- What is needed -
For every line in the data below that contains "total", copy the line.

- Source data -
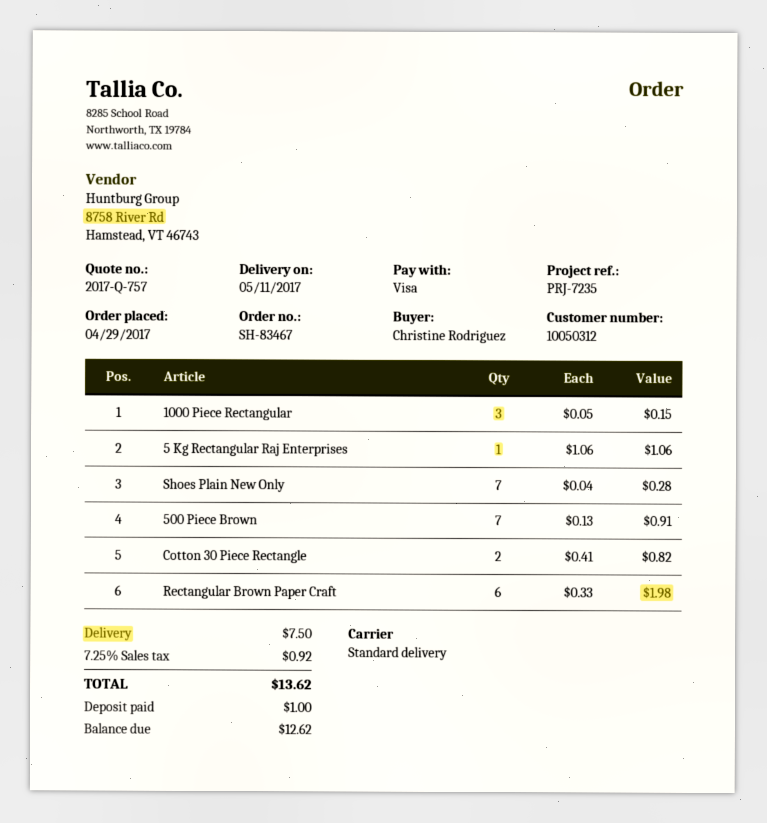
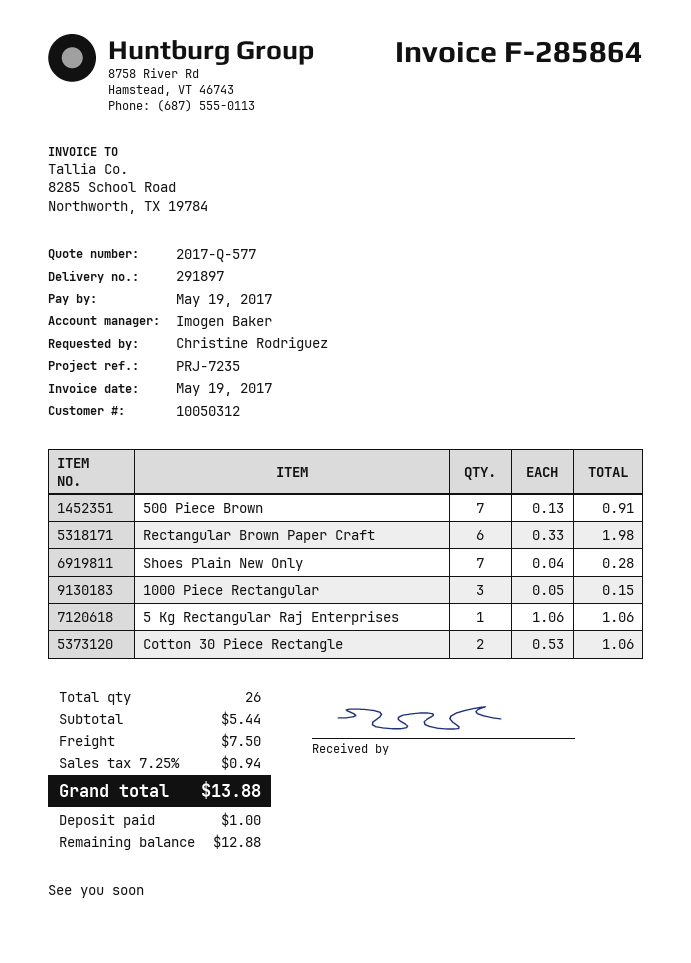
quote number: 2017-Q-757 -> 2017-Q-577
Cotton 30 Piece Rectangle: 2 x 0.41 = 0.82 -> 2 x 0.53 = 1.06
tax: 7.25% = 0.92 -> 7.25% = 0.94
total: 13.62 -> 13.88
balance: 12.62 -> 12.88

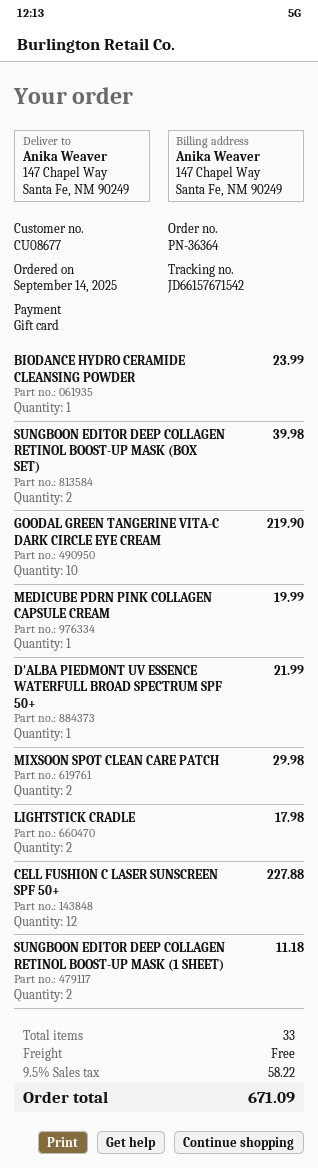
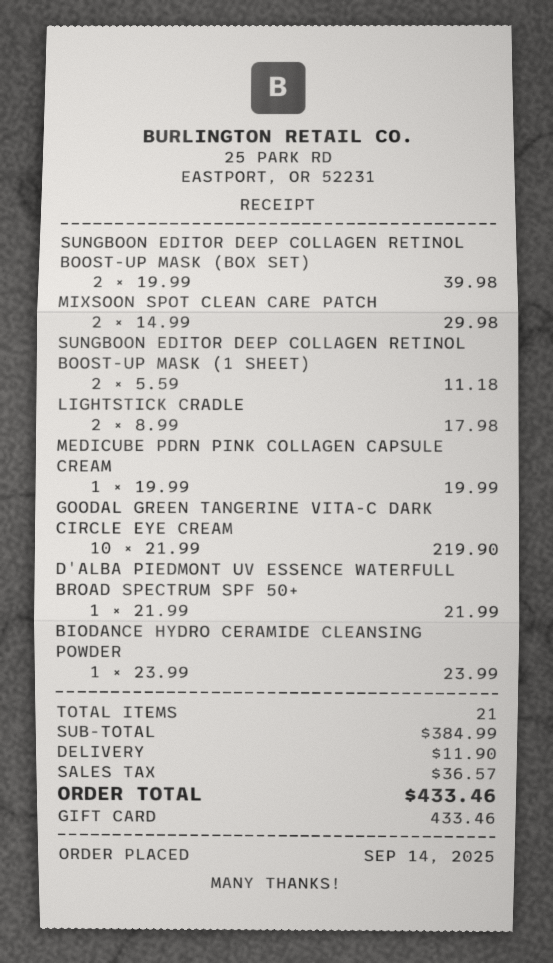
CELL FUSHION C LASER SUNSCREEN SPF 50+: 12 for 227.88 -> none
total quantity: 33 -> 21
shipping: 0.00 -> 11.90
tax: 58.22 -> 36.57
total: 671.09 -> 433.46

- Output -
total: 13.62 -> 13.88
total quantity: 33 -> 21
total: 671.09 -> 433.46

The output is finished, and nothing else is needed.